PTGFR expression and function in human luteinizing granulosa cells differentiating into granulosa-lutein cells in vitro. Panel A. Progesterone (μg/ml media) was assessed in cells after culture for 0, 2, 6, and 10 days. Media were changed on the day of culture indicated, and progesterone accumulation over 4 hours was assessed. Data were expressed as mean ± SEM and assessed by ANOVA with 1 repeated measure, followed by Duncan’s post hoc test. Groups with no common superscripts are different, p<0.05; n=4–6 women. Panels B–E. Immunodetection of PTGFR (green) in cells maintained in vitro 0 days (A), 2 days (B), 6 days (C), or 10 days (D); cells are not counterstained. Arrowheads indicates cytoplasmic detection of PTGFR; arrows indicate perinuclear PTGFR. Inset in Panel C shows reduced immunodetection when the PTGFR antibody was preabsorbed with the peptide used to generate the antibody. For Panels B–E, use bar in Panel B = 25 μm. Images shown are representative of 3–4 patients. Panels F–G. PTGFR (67 MW) detection by western blotting in total human luteinizing granulosa cell lysate (F) and in nuclear (nuc) and cytoplasmic (cyto) fractions of luteinizing granulosa cells (G) on Day 0 and Day 2 of culture (representative of n=3–4 women). Pan-actin detection (37 MW) detection in Panel F was performed on the same blot as PTGFR detection and confirms similar protein loading. Nuclear and cytoplasmic fractions were probed for tubulin (50 MW), Na/K ATPase (112 MW), and histone H3 (17 MW). Panels H–I. On Day 0 (H) or Day 2 (I–K) in vitro, fresh media containing fluprostenol (F), hCG or no treatment (control) were added to each well; media were harvested after 4 hours for assay of progesterone by EIA. Progesterone varied widely between women, so control for each woman was set at 1.0, and progesterone levels after hormone treatment are expressed relative to control levels. Panel J. Media from Day 2 cultures were assayed for cAMP by EIA (expressed as pmol cAMP/ml media). Panel K. On Day 2 in vitro, fresh media containing fluprostenol (F) alone or in combination with U73122 (F+U7), Ro31-3220 (F+Ro), or rapamycin (F+Rap) were added and collected 4 hours later for assay of progesterone.

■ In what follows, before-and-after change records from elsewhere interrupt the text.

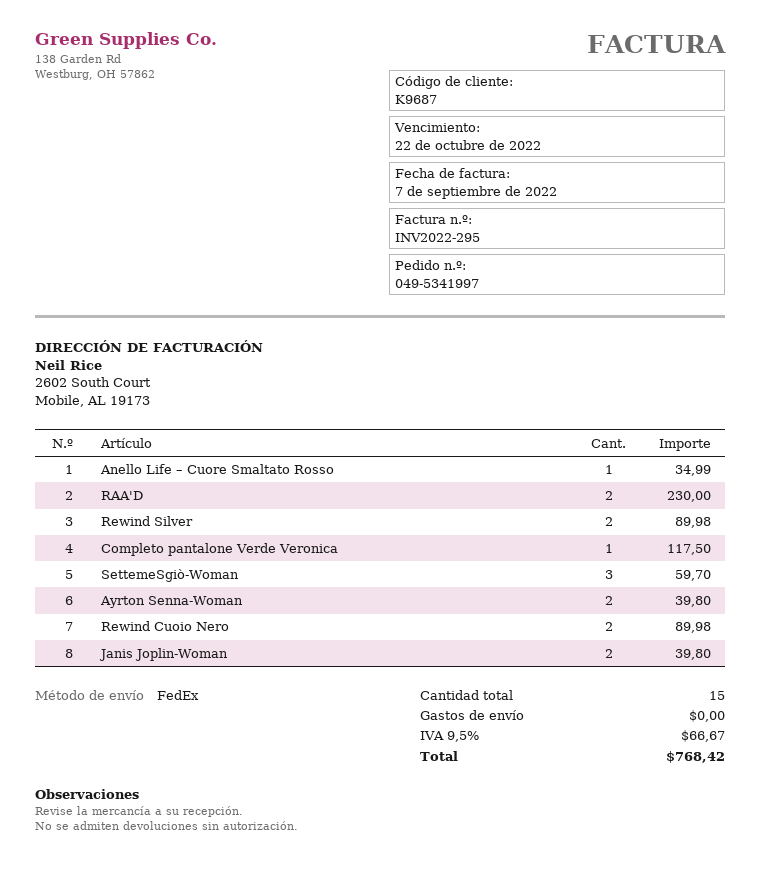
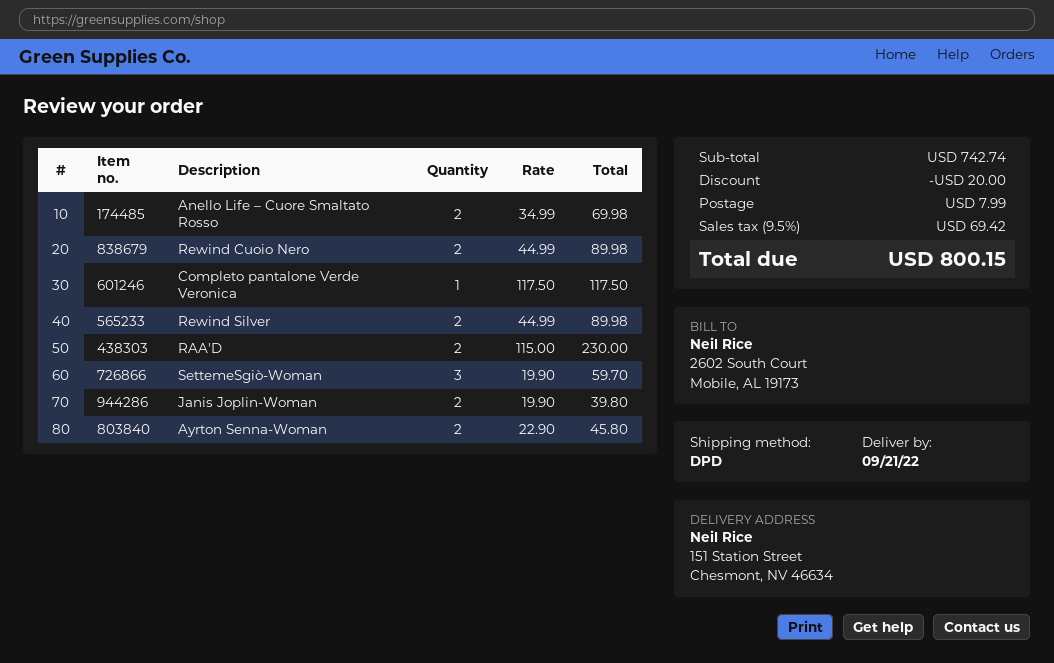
shipping method: FedEx -> DPD
Anello Life – Cuore Smaltato Rosso: 1 for 34.99 -> 2 for 69.98
Ayrton Senna-Woman: 2 for 39.80 -> 2 for 45.80
discount: none -> 20.00
shipping: 0.00 -> 7.99
tax: 9.5% = 66.67 -> 9.5% = 69.42
total: 768.42 -> 800.15

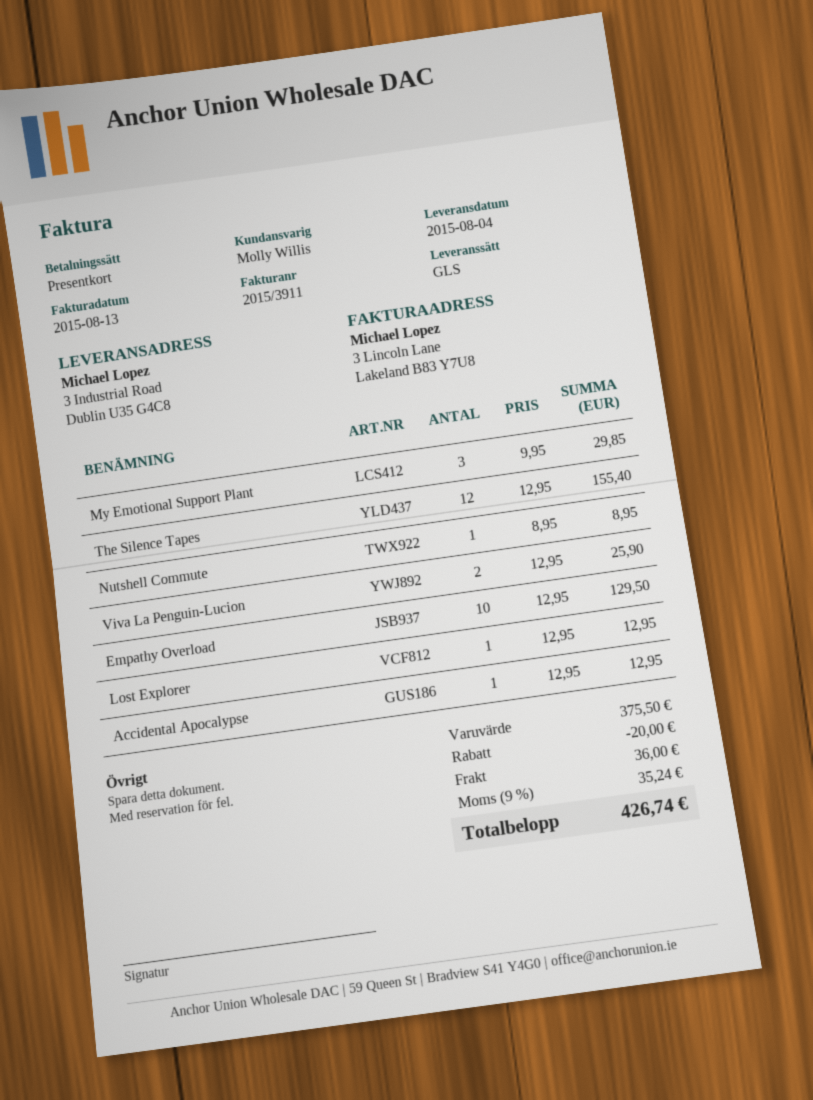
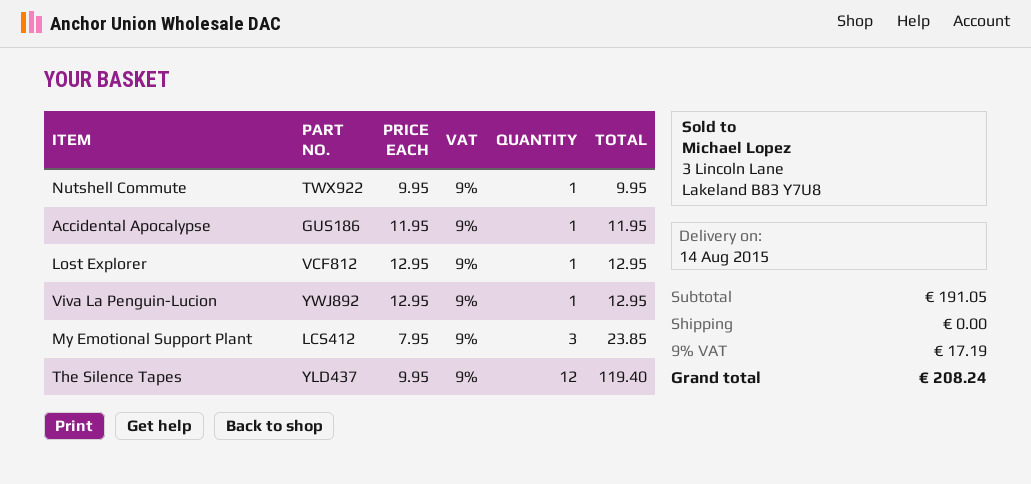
delivery date: 2015-08-04 -> 2015-08-14
My Emotional Support Plant: 3 x 9.95 = 29.85 -> 3 x 7.95 = 23.85
The Silence Tapes: 12 x 12.95 = 155.40 -> 12 x 9.95 = 119.40
Nutshell Commute: 1 x 8.95 = 8.95 -> 1 x 9.95 = 9.95
Viva La Penguin-Lucion: 2 x 12.95 = 25.90 -> 1 x 12.95 = 12.95
Empathy Overload: 10 x 12.95 = 129.50 -> none
Accidental Apocalypse: 1 x 12.95 = 12.95 -> 1 x 11.95 = 11.95
subtotal: 375.50 -> 191.05
discount: 20.00 -> none
shipping: 36.00 -> 0.00
tax: 9% = 35.24 -> 9% = 17.19
total: 426.74 -> 208.24

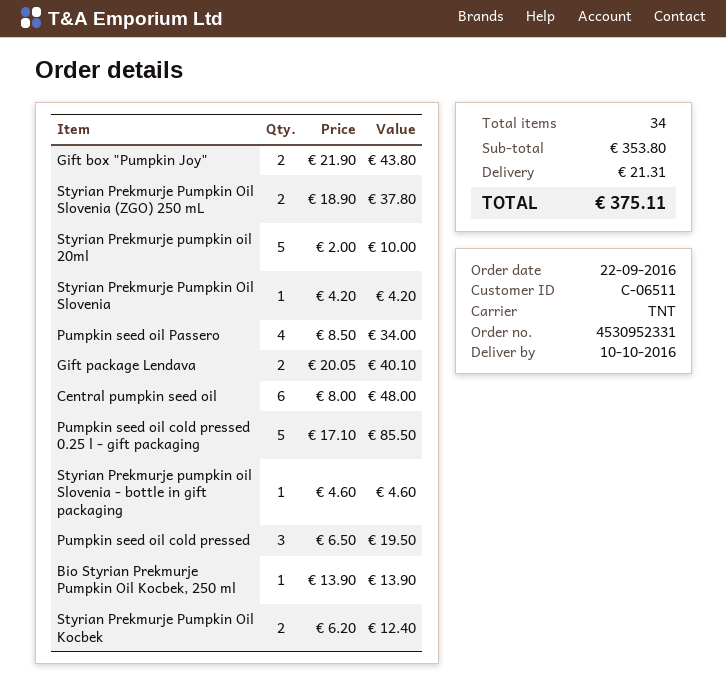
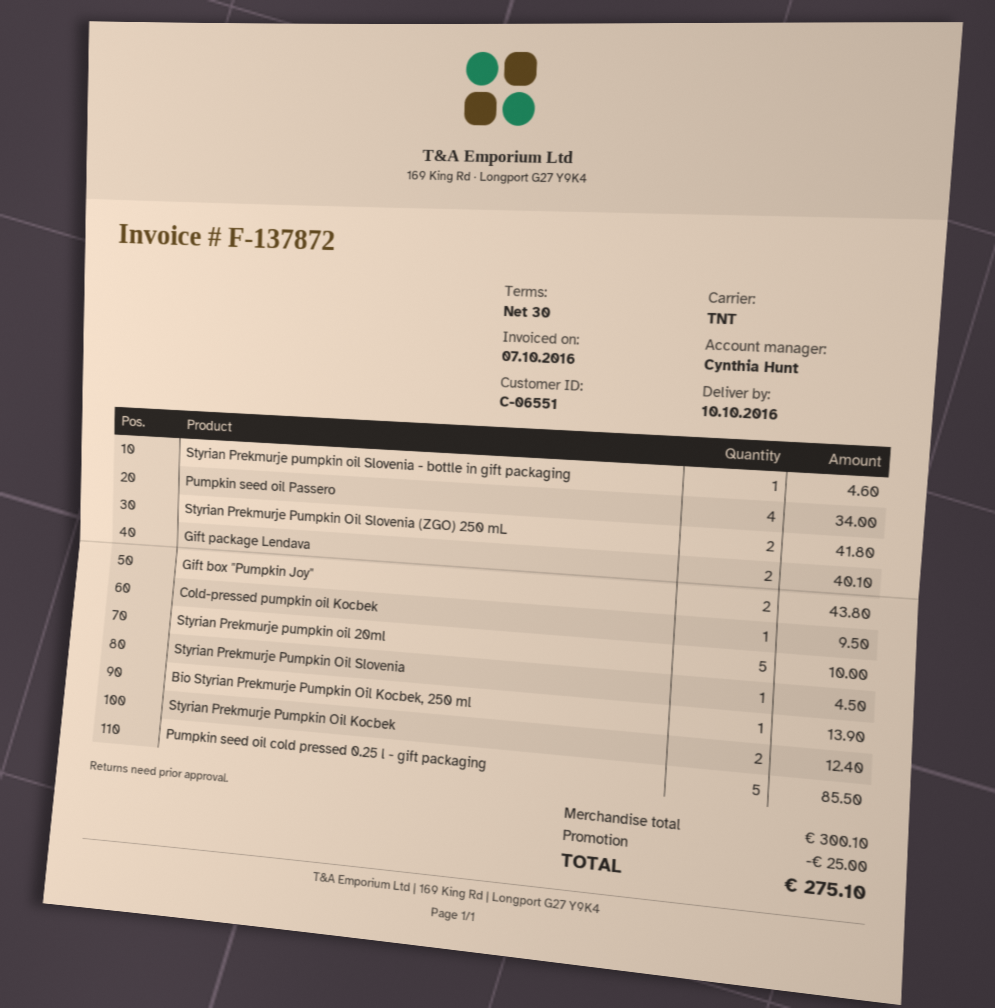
customer number: C-06511 -> C-06551
Styrian Prekmurje Pumpkin Oil Slovenia (ZGO) 250 mL: 2 for 37.80 -> 2 for 41.80
Styrian Prekmurje Pumpkin Oil Slovenia: 1 for 4.20 -> 1 for 4.50
Central pumpkin seed oil: 6 for 48.00 -> none
Pumpkin seed oil cold pressed: 3 for 19.50 -> none
Cold-pressed pumpkin oil Kocbek: none -> 1 for 9.50
subtotal: 353.80 -> 300.10
discount: none -> 25.00
shipping: 21.31 -> none
total: 375.11 -> 275.10

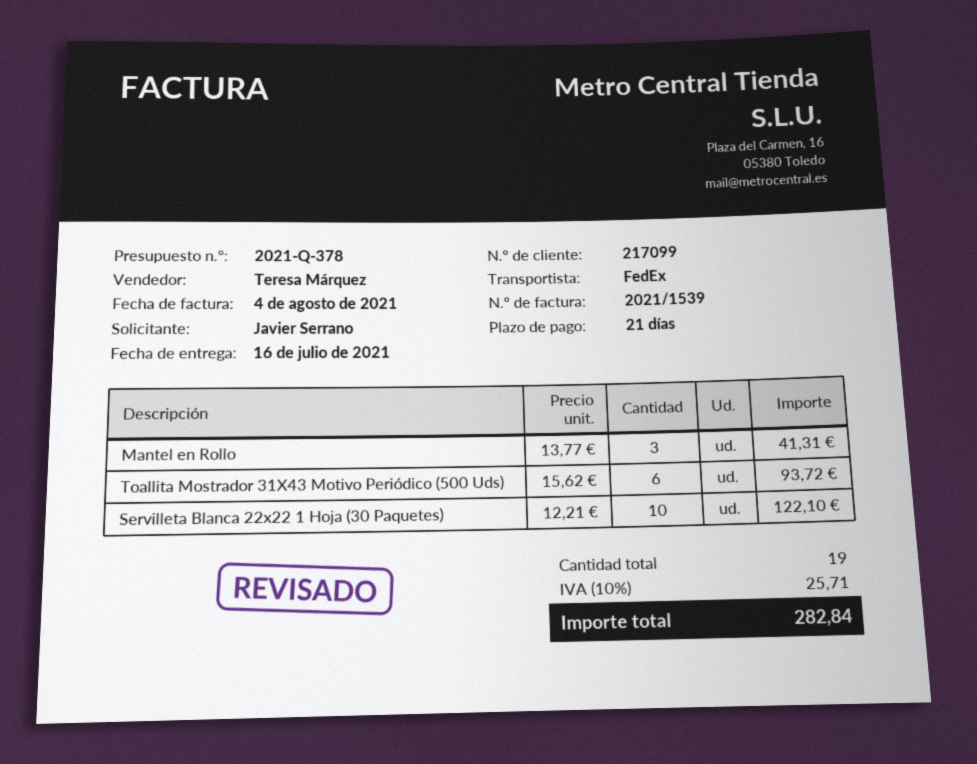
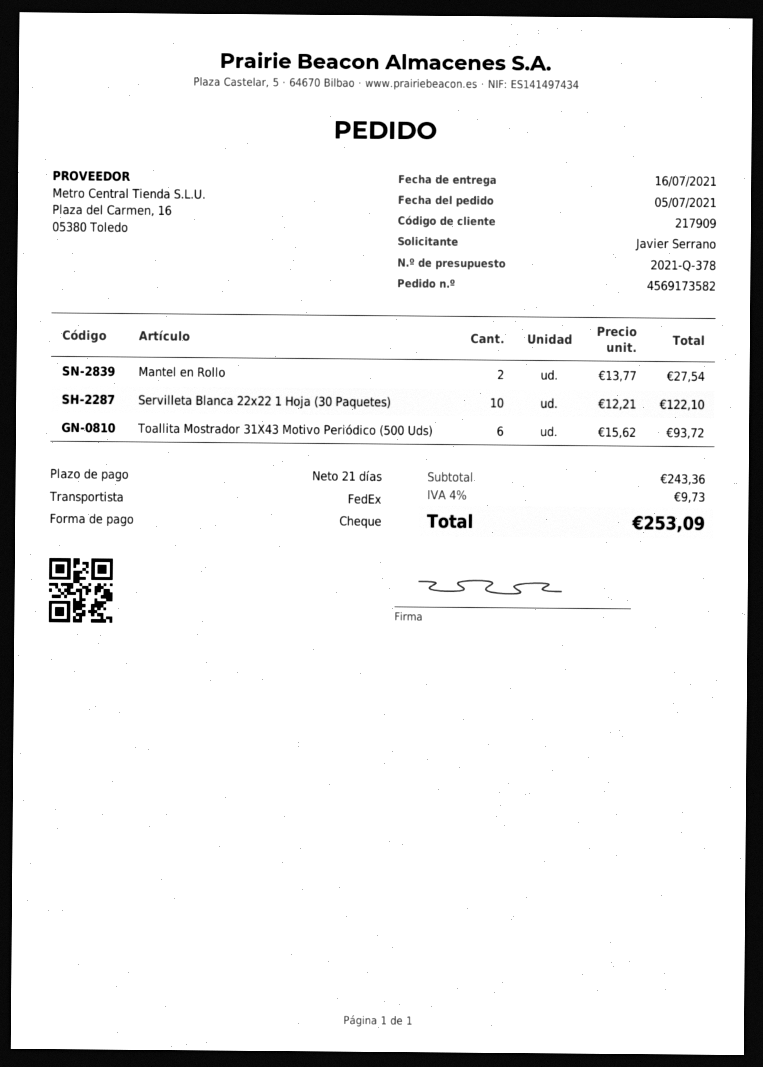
customer number: 217099 -> 217909
Mantel en Rollo: 3 x 13.77 = 41.31 -> 2 x 13.77 = 27.54
tax: 10% = 25.71 -> 4% = 9.73
total: 282.84 -> 253.09

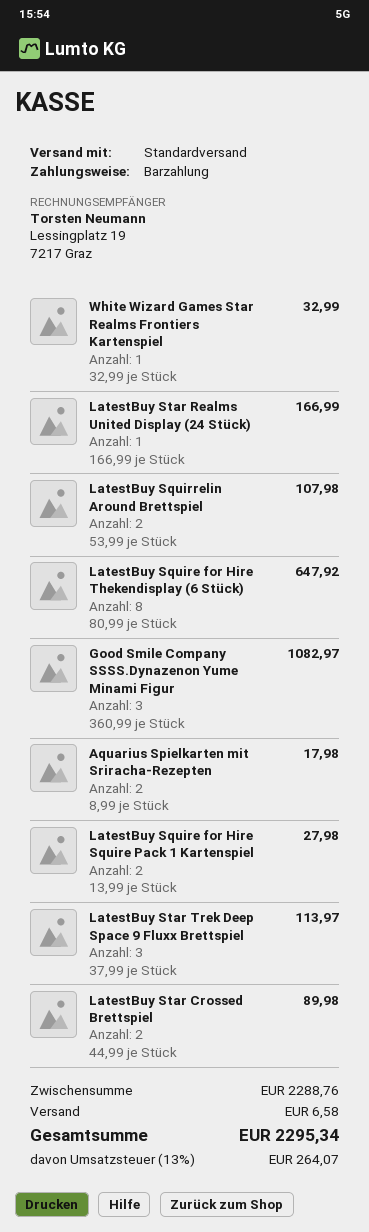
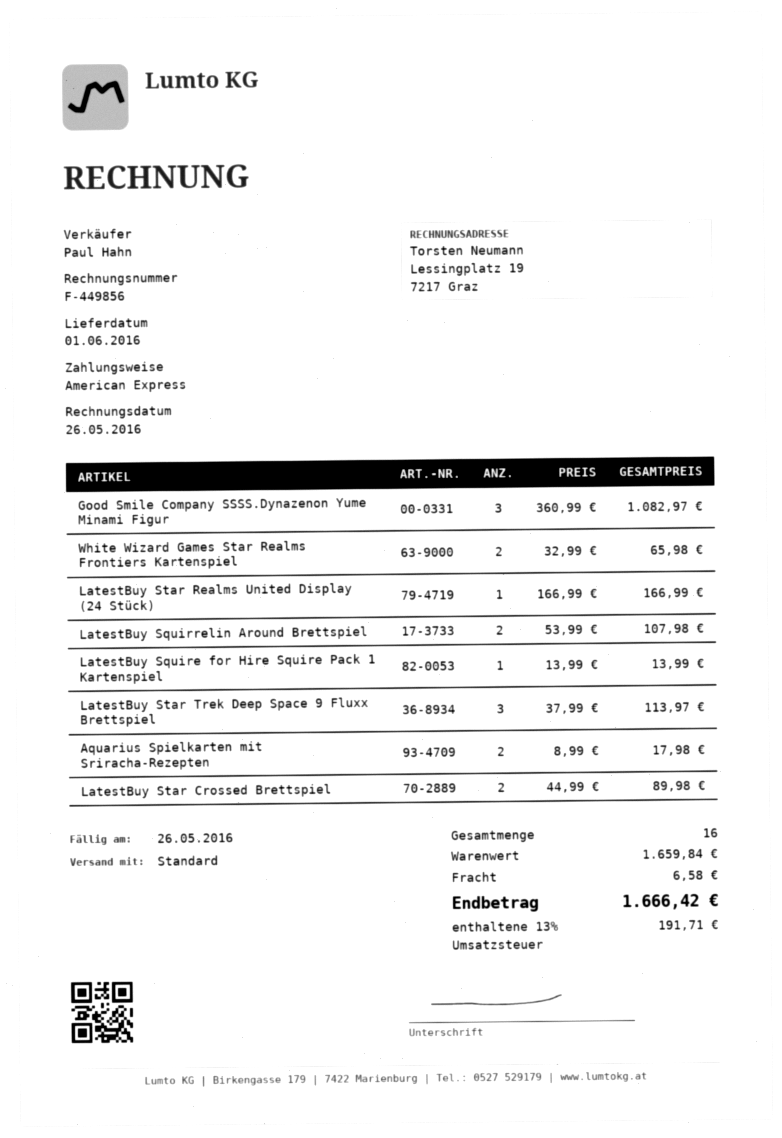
payment method: cash -> American Express
White Wizard Games Star Realms Frontiers Kartenspiel: 1 x 32.99 = 32.99 -> 2 x 32.99 = 65.98
LatestBuy Squire for Hire Thekendisplay (6 Stück): 8 x 80.99 = 647.92 -> none
LatestBuy Squire for Hire Squire Pack 1 Kartenspiel: 2 x 13.99 = 27.98 -> 1 x 13.99 = 13.99
subtotal: 2288.76 -> 1659.84
tax: 13% = 264.07 -> 13% = 191.71
total: 2295.34 -> 1666.42

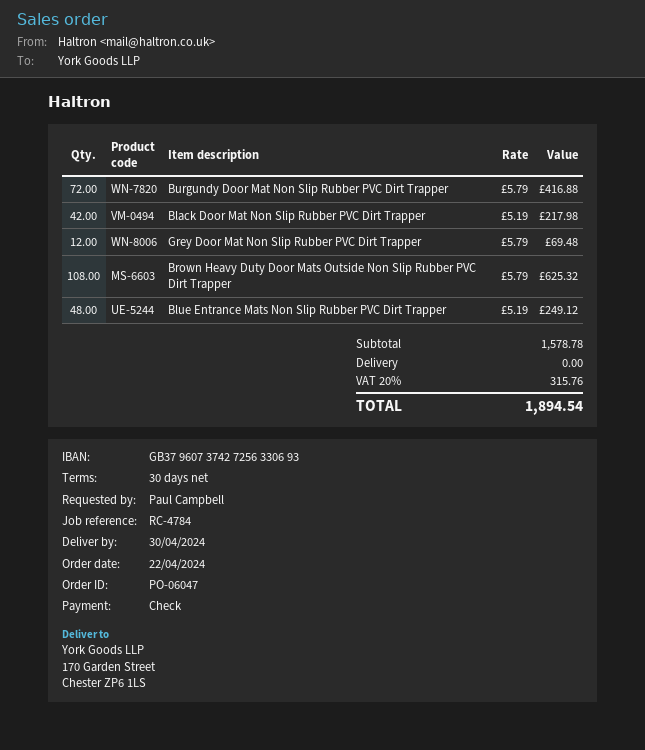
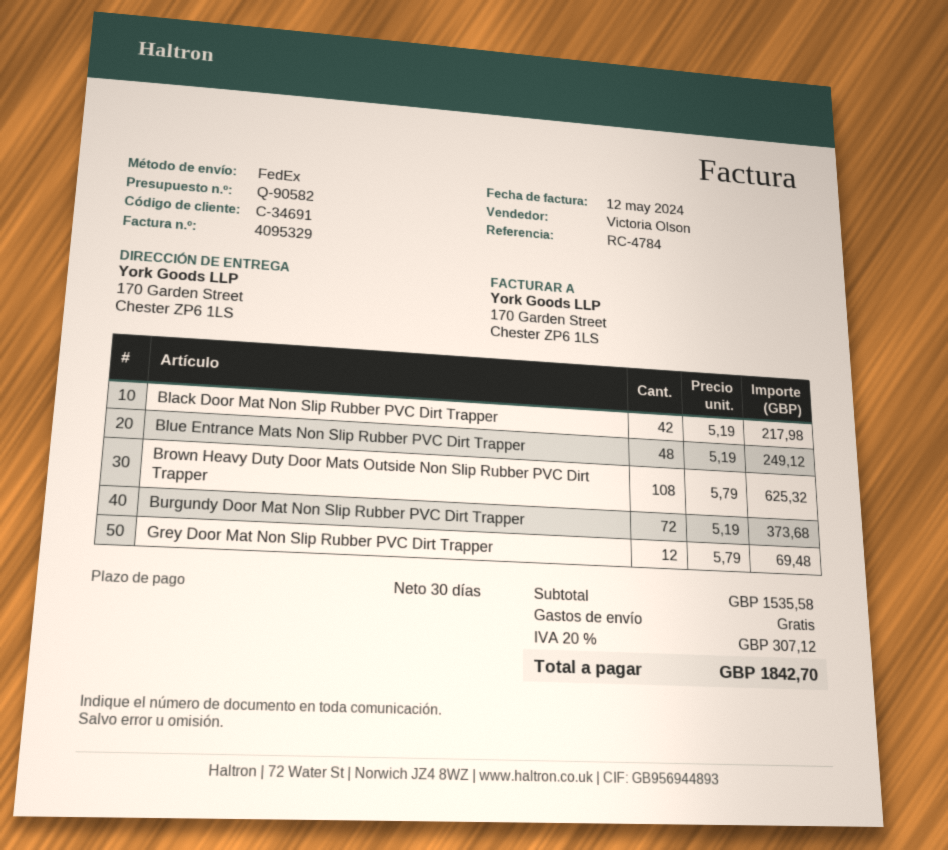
Burgundy Door Mat Non Slip Rubber PVC Dirt Trapper: 72 x 5.79 = 416.88 -> 72 x 5.19 = 373.68
subtotal: 1578.78 -> 1535.58
tax: 20% = 315.76 -> 20% = 307.12
total: 1894.54 -> 1842.70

For Panels H–K, data are expressed as mean+SEM, n=4–6 patients per treatment or time point. Within each panel, data were assessed by ANOVA with 1 repeated measure, followed by Duncan’s post hoc test; data with no common superscripts are different, p<0.05.

Figure 4

Estrogen promotes PTGFR localization to the perinuclear region and PTGFR function in cultured human luteinizing granulosa cells. Cells were cultured for 2 days with vehicle (control), ICI 182,780 (ICI), letrozole (Let), or letrozole and estradiol (Let+E2). Panels A–L. PTGFR immunodetection (green), nuclear counterstain (red), and merged images are shown. Arrows indicate perinuclear location of PTGFR; arrowheads indicate PTGFR dispersed throughout cells. Images were obtained with confocal microscopy and are representative of n=3 women. Panel M. Cells were cultured for 2 days with vehicle (control), ICI, Let, and Let+E2 as described above; media were replaced and cells were treated for 4 hours with media containing vehicle or fluprostenol before assay for progesterone by EIA. Progesterone levels after hormone treatment were expressed relative to control levels, which was set at 1.0 for each woman. Fluprostenol reduced media progesterone (asterisks) in control and Let+E2-treated cells as assessed by paired t-test, p<0.05. Data are expressed as mean+SEM, n=4 women.